In a recent blog post OnSIP noted that some hosted PBX customers using Polycom SIP phones were receiving phantom calls from an internet source. Such calls are known as Spam-over-Internet-Telephony, aka “SPIT.” They have been a topic of discussion in VoIP security circles for years.
As has been mentioned many times, we have a number of Polycom VVX Series phones hereabouts. Our phones are registered with OnSIP and ZipDX. Fortunately, we have not experienced such phantom calls ourselves.

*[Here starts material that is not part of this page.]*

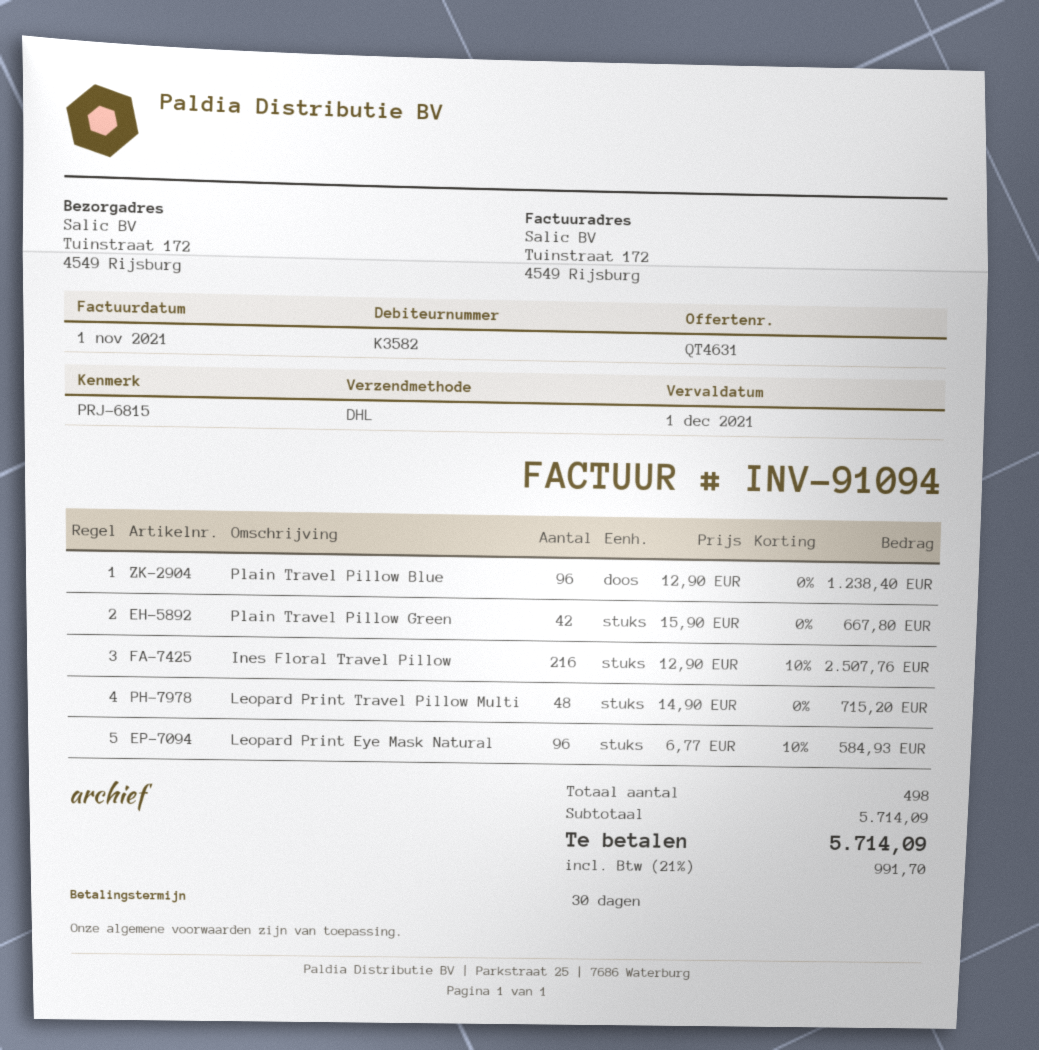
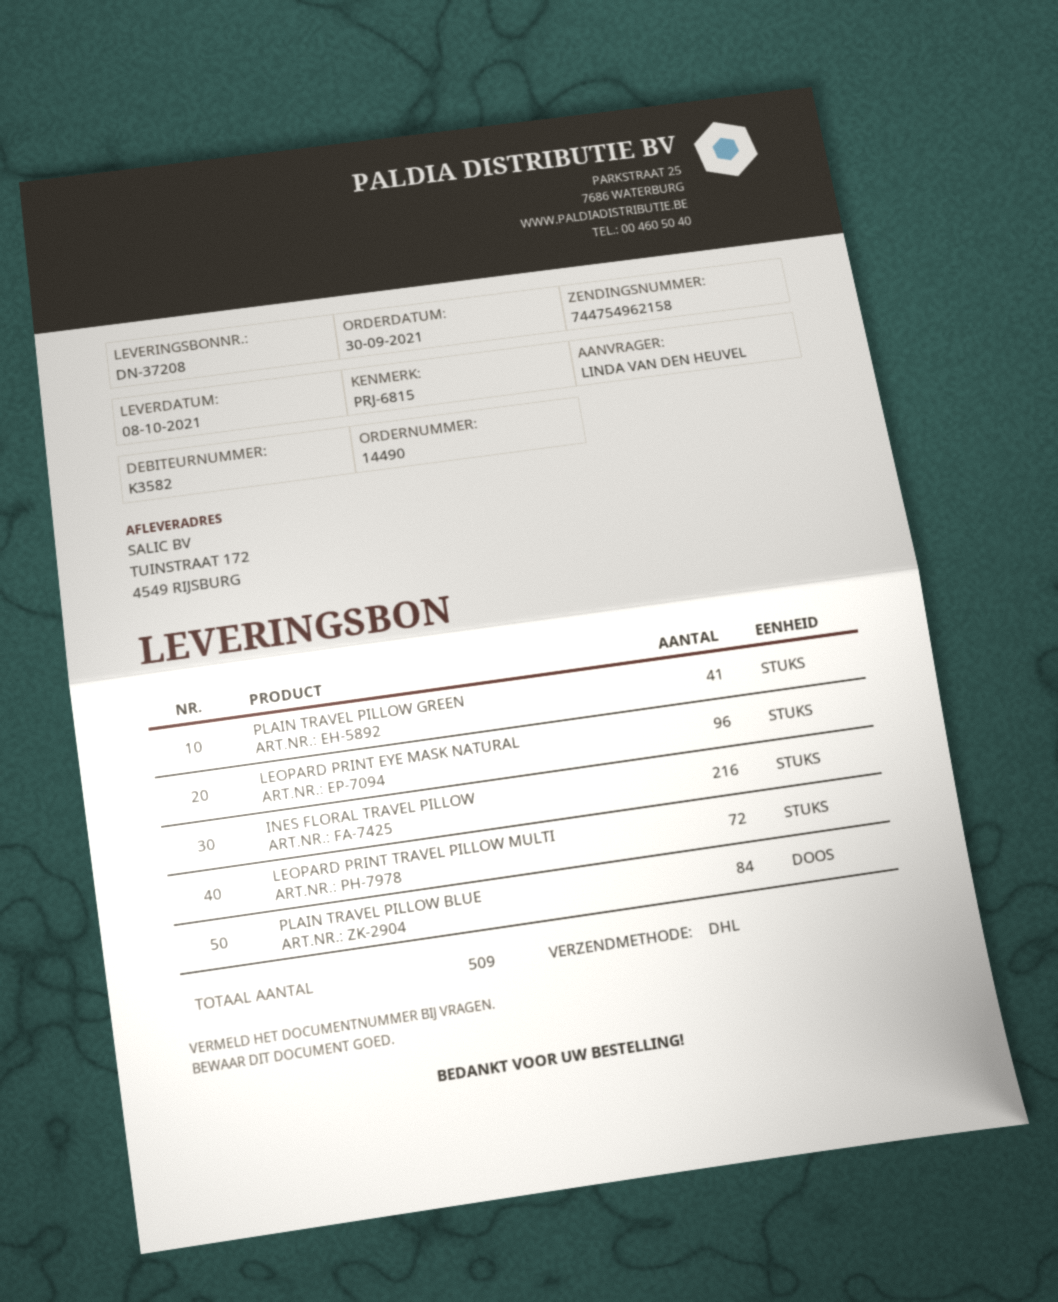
Plain Travel Pillow Blue: 96 -> 84
Plain Travel Pillow Green: 42 -> 41
Leopard Print Travel Pillow Multi: 48 -> 72
total quantity: 498 -> 509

I had not even noted the first OnSIP blog post until a former colleague reached out to tell me that his VVX-500 had received over 700 such calls in the past few days. He noted that the calls were an annoyance. If answered, there was no connection. He could tell that the calls were coming to the phone directly, since they were not rolling over to his cell phone in left unanswered. That implied that the logic of the hosted PBX was not in play.
The very next day OnSIP posted an update to this issue. They had implemented a solution that would cause Polycom phones to reject calls that were coming from a source other than their SIP proxy. This is based upon something that Polycom calls Incoming Signal Validation. Customers who have phones that use the OnSIP provisioning server need only reboot their phones to uptake this new setting.
Disclosure: OnSIP is a sponsor of the VoIP Users Conference.